= Indiana Economic Development Corporation =

The Indiana Economic Development Corporation (IEDC) was founded in 2005 and is charged with growing the state economy, driving economic development, helping businesses launch, grow and locate in the state. Led by Secretary of Commerce Bradley B. Chambers and governed by a 14-member board chaired by Governor Mike Braun, the IEDC is organized as a public private partnership and manages many initiatives, including performance-based tax credits, workforce training grants, innovation and entrepreneurship resources, public infrastructure assistance, and talent attraction and retention efforts.

The IEDC 5E economic growth strategy is centered on the following themes: Environment, Entrepreneurship, Economy of the Future, Energy Transition and External Engagement.

In 2022, the IEDC's strategic initiatives delivered:

- A record $22.2 billion in new committed capital investment for the state;
- Expected average wages 22% higher than previous years and 27% higher than the state average;
- An inaugural global economic summit hosting more than 900 guests and 29 international delegations;
- Critical new investments in economy of the future industries, including electric vehicles and microelectronics;
- $500 million READI deployment that is on track to yield over $9 billion economic impact; and
- Recognition as a global top 40 destination for entrepreneurship.

IEDC BOARD OF DIRECTORS & EXECUTIVE LEADERSHIP TEAM:
- Mike Braun – Governor, State of Indiana
- Bradley B. Chambers – Secretary of Commerce, State of Indiana
- David Rosenberg – Chief Operating Officer & Chief of Staff
- Ann Lathrop – Chief Strategy Officer

- Board of Directors – Joel Gorelick, Dominic Grote, Richard L. Johnson Jr., Michael Kubacki, Dr.

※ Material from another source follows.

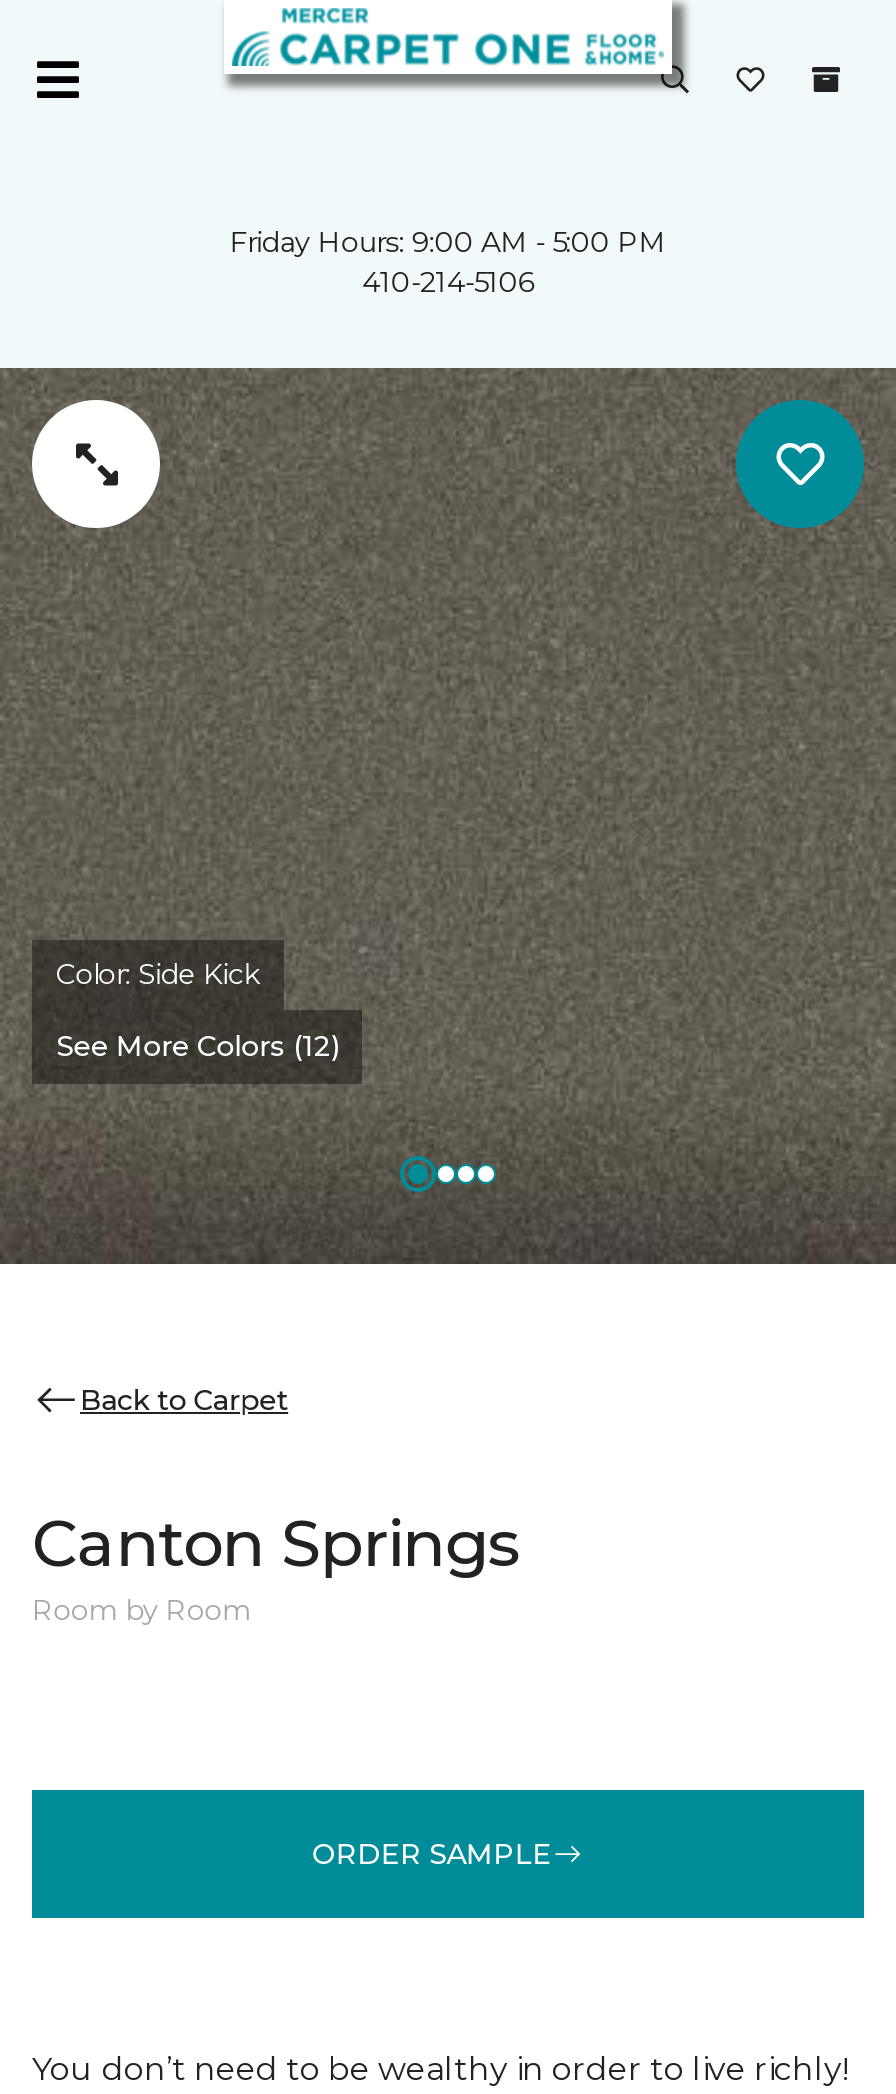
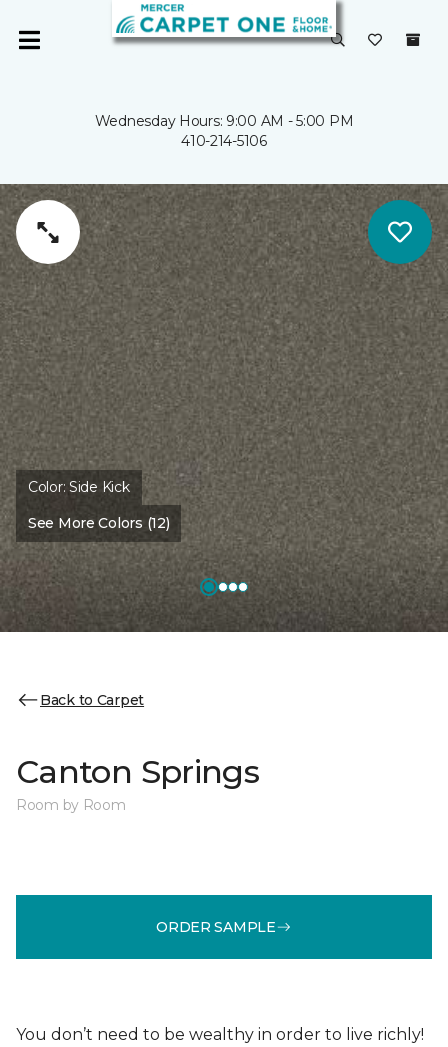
- Friday Hours: 9:00 AM - 5:00 PM
+ Wednesday Hours: 9:00 AM - 5:00 PM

John C. Lechleiter, Ph.D., Kristin M. Marcuccilli, Sue McCloskey, Fred J. Merritt, Mark D. Miles, Dayton Molendorp, Amy Schumacher, John T. Thompson and Linda E. White.

When Mitch Daniels was elected the 49th Governor of Indiana in 2004, he stated his number one priority was job creation. To achieve that goal, he created the quasi-public Indiana Economic Development Corporation (IEDC), became chairman of its board, and ordered it to “act at the speed of business, not the speed of government” to attract new jobs.